The records below need to come back exactly as they are, pictures omitted.

Web interface edit records:
=== Section Start ===
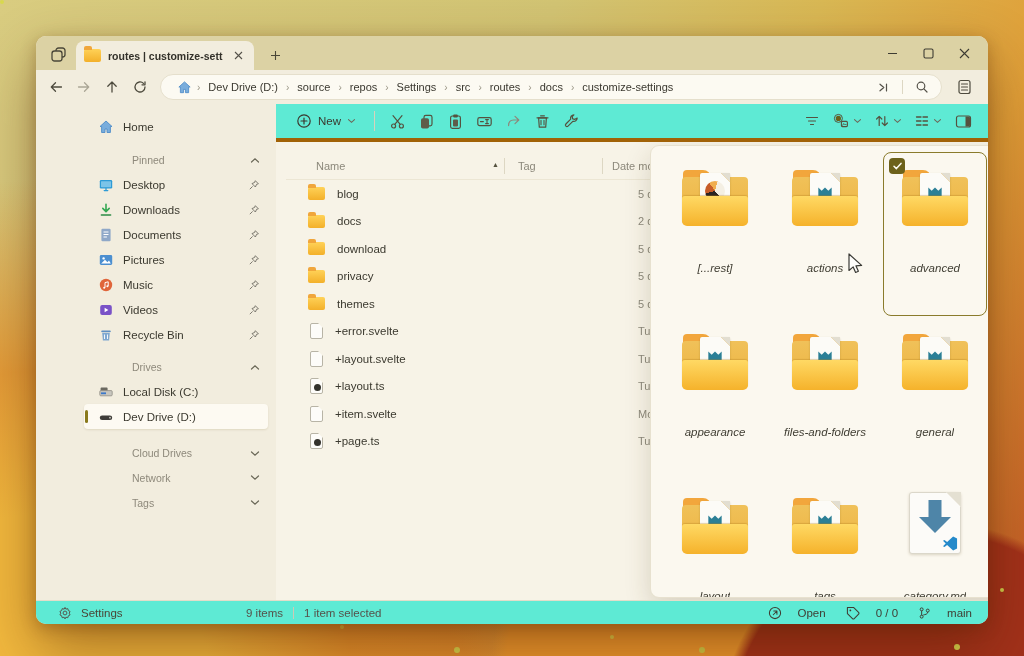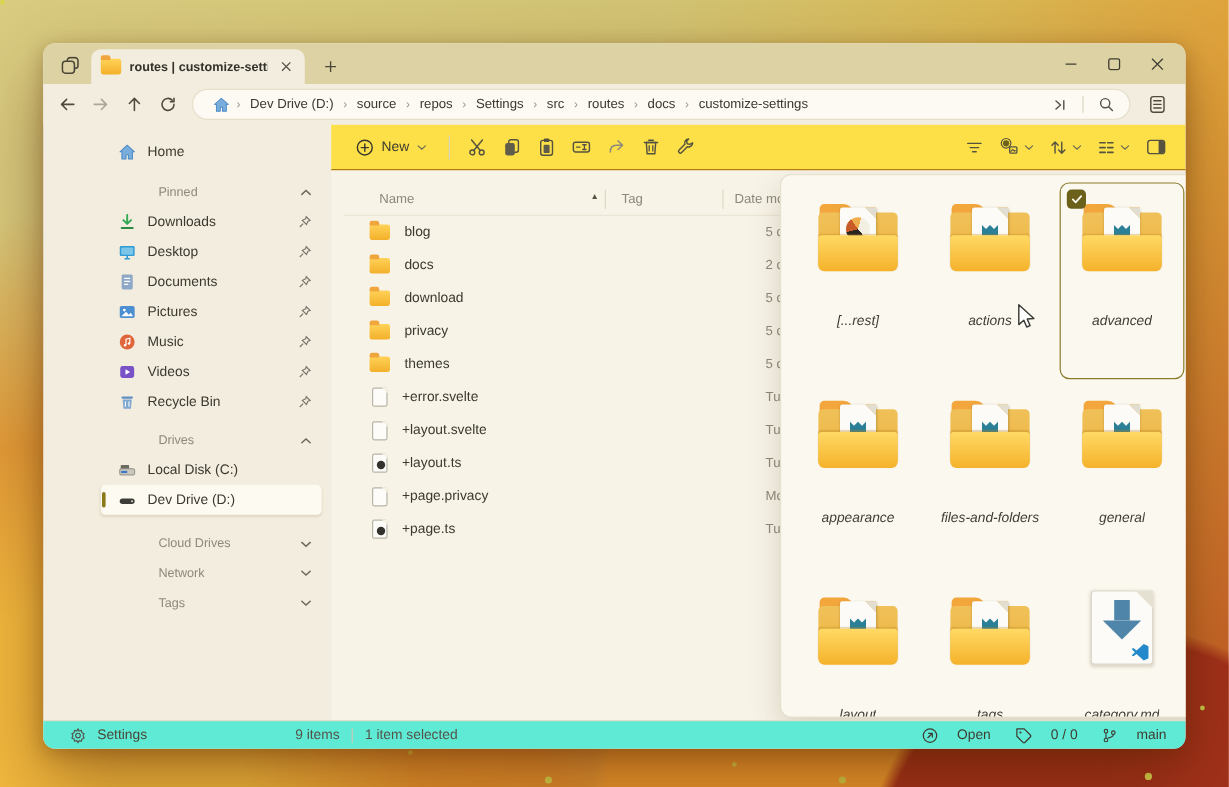--- a/index.html
+++ b/index.html
@@ -75,7 +75,7 @@
 
   
   .rightcol { flex:1; display:flex; flex-direction:column; min-width:0; }
-  .toolbar { height:38px; display:flex; align-items:center; padding:0 10px; border-bottom:1px solid #a16207; background:#fde047; }
+  .toolbar { height:38px; display:flex; align-items:center; padding:0 10px; border-bottom:4px solid #a16207; background:#5eead4; }
   .tb-new { height:28px; display:flex; align-items:center; gap:6px; padding:0 10px; border-radius:5px; }
   .tb-new span { font-size:11.5px; color:#3B392F; }
   .tb-divider { width:1px; height:20px; background:#D8D2BC; margin:0 8px; }

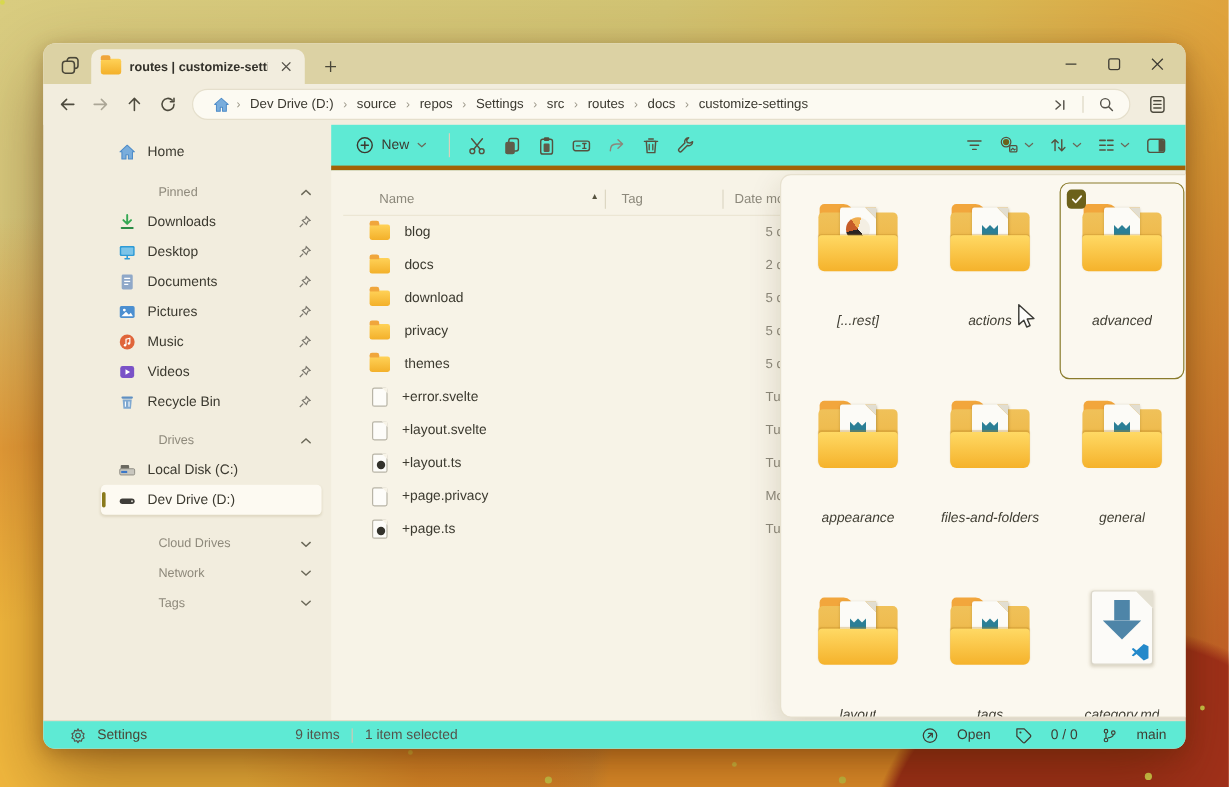--- a/index.html
+++ b/index.html
@@ -294,11 +294,12 @@
         <div class="sb-item">
           <span class="sb-ic">
               <svg width="16" height="16" viewBox="0 0 16 16">
-                <path d="M8 2.2v7M4.8 6.4 8 9.6l3.2-3.2" fill="none" stroke="#34A853" stroke-width="1.6" stroke-linecap="round" stroke-linejoin="round"></path>
-                <path d="M3.4 13h9.2" stroke="#2C8C46" stroke-width="1.6" stroke-linecap="round"></path>
-              </svg>
-            </span>
-          <span class="sb-label">Downloads</span>
+                <rect x="1.8" y="3" width="12.4" height="8.4" rx="1.2" fill="#2E9BD6"></rect>
+                <rect x="3" y="4.2" width="10" height="6" rx=".6" fill="#7CC4E8"></rect>
+                <path d="M6.2 13.6h3.6M8 11.4v2.2" stroke="#2E9BD6" stroke-width="1.3" stroke-linecap="round"></path>
+              </svg>
+            </span>
+          <span class="sb-label">Desktop</span>
           <span class="pin">
               <svg width="12" height="12" viewBox="0 0 12 12">
                 <path d="M7.2 1.6 10.4 4.8 8.6 5.3 7.4 8 4 4.6 6.7 3.4zM4.6 7.4 1.8 10.2" fill="none" stroke="#55524A" stroke-width="1"></path>
@@ -308,12 +309,11 @@
         <div class="sb-item">
           <span class="sb-ic">
               <svg width="16" height="16" viewBox="0 0 16 16">
-                <rect x="1.8" y="3" width="12.4" height="8.4" rx="1.2" fill="#2E9BD6"></rect>
-                <rect x="3" y="4.2" width="10" height="6" rx=".6" fill="#7CC4E8"></rect>
-                <path d="M6.2 13.6h3.6M8 11.4v2.2" stroke="#2E9BD6" stroke-width="1.3" stroke-linecap="round"></path>
-              </svg>
-            </span>
-          <span class="sb-label">Desktop</span>
+                <path d="M8 2.2v7M4.8 6.4 8 9.6l3.2-3.2" fill="none" stroke="#34A853" stroke-width="1.6" stroke-linecap="round" stroke-linejoin="round"></path>
+                <path d="M3.4 13h9.2" stroke="#2C8C46" stroke-width="1.6" stroke-linecap="round"></path>
+              </svg>
+            </span>
+          <span class="sb-label">Downloads</span>
           <span class="pin">
               <svg width="12" height="12" viewBox="0 0 12 12">
                 <path d="M7.2 1.6 10.4 4.8 8.6 5.3 7.4 8 4 4.6 6.7 3.4zM4.6 7.4 1.8 10.2" fill="none" stroke="#55524A" stroke-width="1"></path>

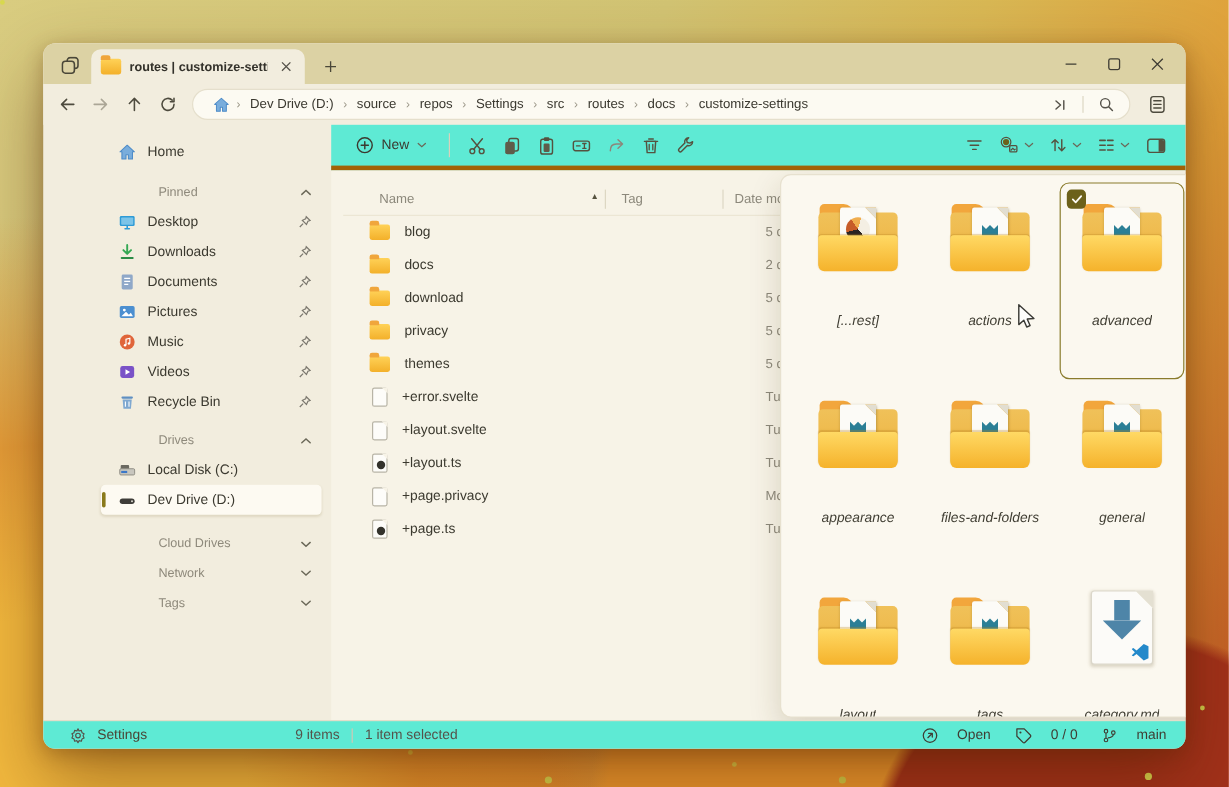--- a/index.html
+++ b/index.html
@@ -596,7 +596,7 @@
               </div>
             <div class="row">
                 <span class="li-file"></span>
-                <span class="row-label">+page.privacy</span>
+                <span class="row-label">+item.svelte</span>
                 <span class="row-date">Mon</span>
               </div>
             <div class="row">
=== Section End ===
# Exercise response:
--- a/index.html
+++ b/index.html
@@ -75,7 +75,7 @@
 
   
   .rightcol { flex:1; display:flex; flex-direction:column; min-width:0; }
-  .toolbar { height:38px; display:flex; align-items:center; padding:0 10px; border-bottom:1px solid #a16207; background:#fde047; }
+  .toolbar { height:38px; display:flex; align-items:center; padding:0 10px; border-bottom:4px solid #a16207; background:#5eead4; }
   .tb-new { height:28px; display:flex; align-items:center; gap:6px; padding:0 10px; border-radius:5px; }
   .tb-new span { font-size:11.5px; color:#3B392F; }
   .tb-divider { width:1px; height:20px; background:#D8D2BC; margin:0 8px; }

--- a/index.html
+++ b/index.html
@@ -294,11 +294,12 @@
         <div class="sb-item">
           <span class="sb-ic">
               <svg width="16" height="16" viewBox="0 0 16 16">
-                <path d="M8 2.2v7M4.8 6.4 8 9.6l3.2-3.2" fill="none" stroke="#34A853" stroke-width="1.6" stroke-linecap="round" stroke-linejoin="round"></path>
-                <path d="M3.4 13h9.2" stroke="#2C8C46" stroke-width="1.6" stroke-linecap="round"></path>
-              </svg>
-            </span>
-          <span class="sb-label">Downloads</span>
+                <rect x="1.8" y="3" width="12.4" height="8.4" rx="1.2" fill="#2E9BD6"></rect>
+                <rect x="3" y="4.2" width="10" height="6" rx=".6" fill="#7CC4E8"></rect>
+                <path d="M6.2 13.6h3.6M8 11.4v2.2" stroke="#2E9BD6" stroke-width="1.3" stroke-linecap="round"></path>
+              </svg>
+            </span>
+          <span class="sb-label">Desktop</span>
           <span class="pin">
               <svg width="12" height="12" viewBox="0 0 12 12">
                 <path d="M7.2 1.6 10.4 4.8 8.6 5.3 7.4 8 4 4.6 6.7 3.4zM4.6 7.4 1.8 10.2" fill="none" stroke="#55524A" stroke-width="1"></path>
@@ -308,12 +309,11 @@
         <div class="sb-item">
           <span class="sb-ic">
               <svg width="16" height="16" viewBox="0 0 16 16">
-                <rect x="1.8" y="3" width="12.4" height="8.4" rx="1.2" fill="#2E9BD6"></rect>
-                <rect x="3" y="4.2" width="10" height="6" rx=".6" fill="#7CC4E8"></rect>
-                <path d="M6.2 13.6h3.6M8 11.4v2.2" stroke="#2E9BD6" stroke-width="1.3" stroke-linecap="round"></path>
-              </svg>
-            </span>
-          <span class="sb-label">Desktop</span>
+                <path d="M8 2.2v7M4.8 6.4 8 9.6l3.2-3.2" fill="none" stroke="#34A853" stroke-width="1.6" stroke-linecap="round" stroke-linejoin="round"></path>
+                <path d="M3.4 13h9.2" stroke="#2C8C46" stroke-width="1.6" stroke-linecap="round"></path>
+              </svg>
+            </span>
+          <span class="sb-label">Downloads</span>
           <span class="pin">
               <svg width="12" height="12" viewBox="0 0 12 12">
                 <path d="M7.2 1.6 10.4 4.8 8.6 5.3 7.4 8 4 4.6 6.7 3.4zM4.6 7.4 1.8 10.2" fill="none" stroke="#55524A" stroke-width="1"></path>

--- a/index.html
+++ b/index.html
@@ -596,7 +596,7 @@
               </div>
             <div class="row">
                 <span class="li-file"></span>
-                <span class="row-label">+page.privacy</span>
+                <span class="row-label">+item.svelte</span>
                 <span class="row-date">Mon</span>
               </div>
             <div class="row">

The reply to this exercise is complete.